Spektakuläre Kulisse am Montjuïc
Dreimal passierten die Profis die Zuschauer auf dem Montjuïc. Der 1,6 Kilometer lange Anstieg mit durchschnittlich 9,3 Prozent Steigung war gesäumt von dicht gedrängten Fans, einige mit gelben Rauchkerzen, die die Fahrer einnebelten – eine unnötige Aktion. Vor dem Ziel am Olympiastadion wartete noch ein 700 Meter langer Anstieg zum Zentrum der Olympischen Sommerspiele 1992.

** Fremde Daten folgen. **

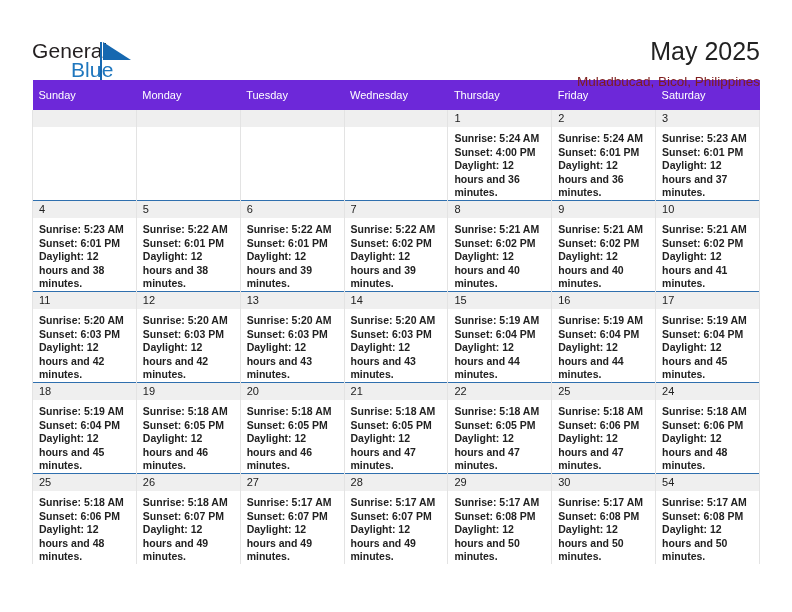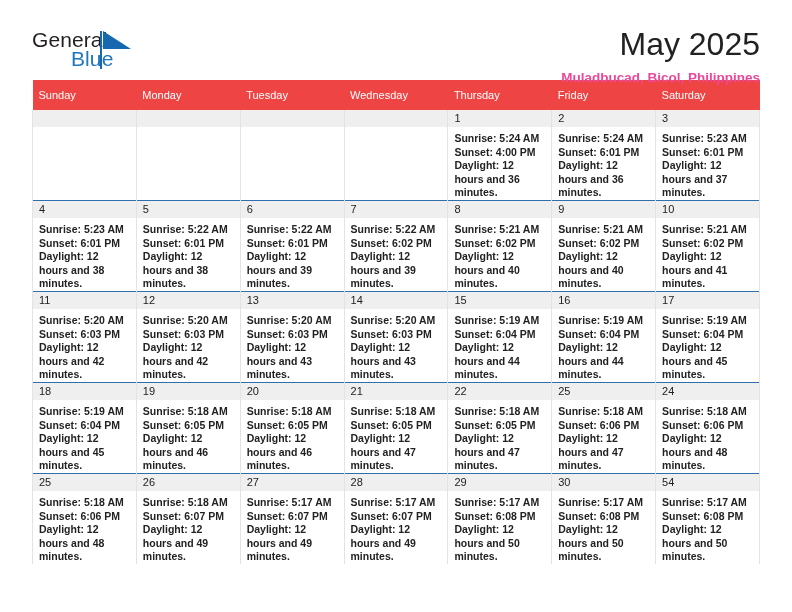"General" .top { padding-top: 27px -> 38px }
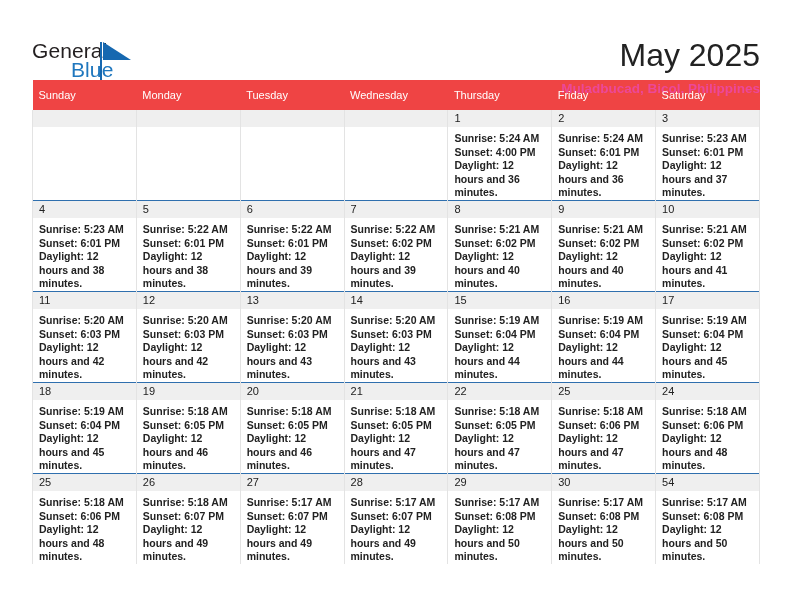"May 2025" .cal-title { font-size: 32px -> 25px }
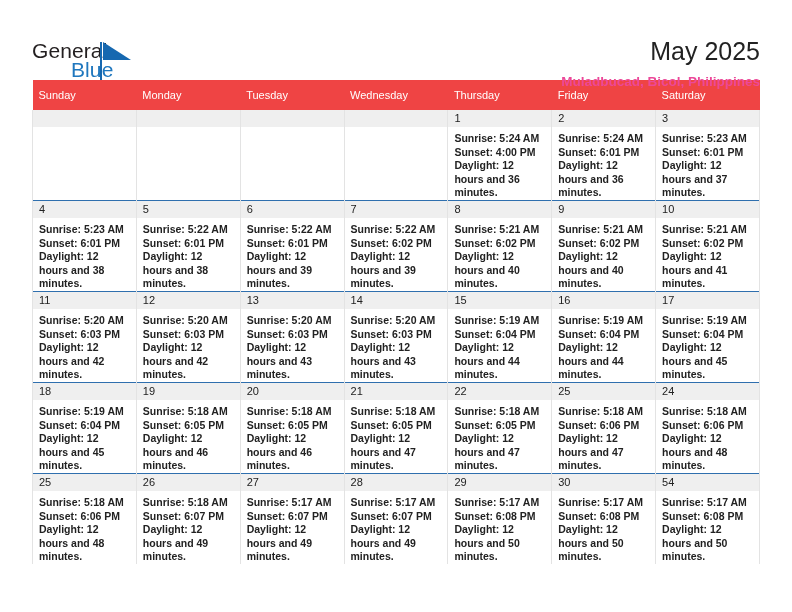"Muladbucad, Bicol, Philippines" .cal-sub { color: #ec4899 -> #7f1d1d; font-weight: bold -> none }
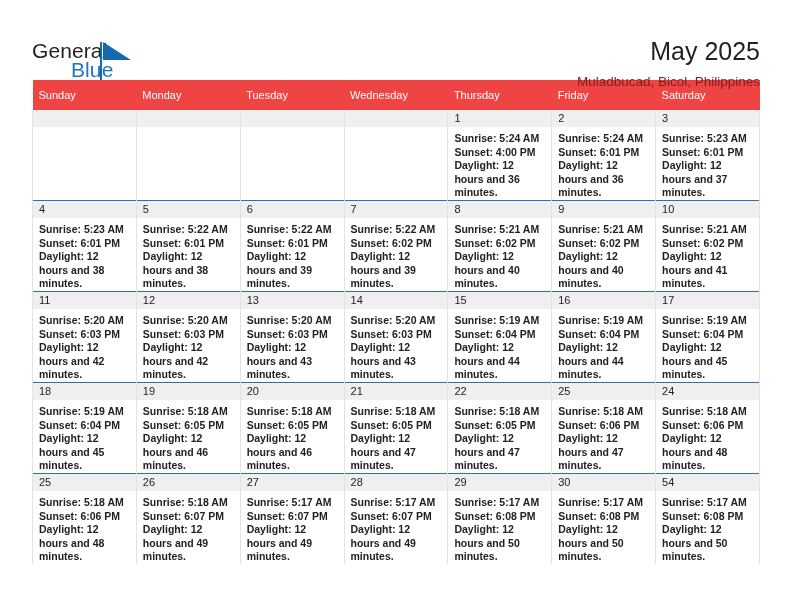"Sunday" .calendar th { background: #ef4444 -> #6d28d9 }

Engelhardt zeigt sich von seiner besten Seite
Erfreulich aus deutscher Sicht: Felix Engelhardt (25) zeigte bei seiner ersten „richtigen“ Tour-Etappe sofort, was in ihm steckt. Gleich nach dem Start setzten sich sieben Fahrer vom Peloton ab, darunter der Ulmer. Wenig später waren nur noch drei übrig: neben Engelhardt der niederländische Meister Frank van den Broek (25/Picnic-PostNL) und Alex Molenaar (26/Niederlande/Caja Rural). Das Trio verstand sich gut, harmonierte prächtig und fuhr einen Vorsprung heraus, der für 138 Kilometer Führung reichte. Am Ende blieben nur Engelhardt und Molenaar übrig, doch 31 Kilometer vor dem Ziel, als es in der katalanischen Metropole auf den Rundkurs ging, wurden sie eingeholt.

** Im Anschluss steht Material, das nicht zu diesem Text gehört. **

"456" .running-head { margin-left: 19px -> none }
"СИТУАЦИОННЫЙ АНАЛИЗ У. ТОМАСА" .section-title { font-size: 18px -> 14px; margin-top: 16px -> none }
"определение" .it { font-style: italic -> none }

Knapp an der Sensation vorbei
Die Sprint- und Bergwertungen unterwegs konnte Engelhardt nicht für sich entscheiden. Somit schrammte er knapp an der Sensation vorbei, auf der 3. Etappe im Grünen Trikot oder dem Bergtrikot zu starten. Er trägt weiter das Violett seines australischen Rennstalls Jayco-Alula.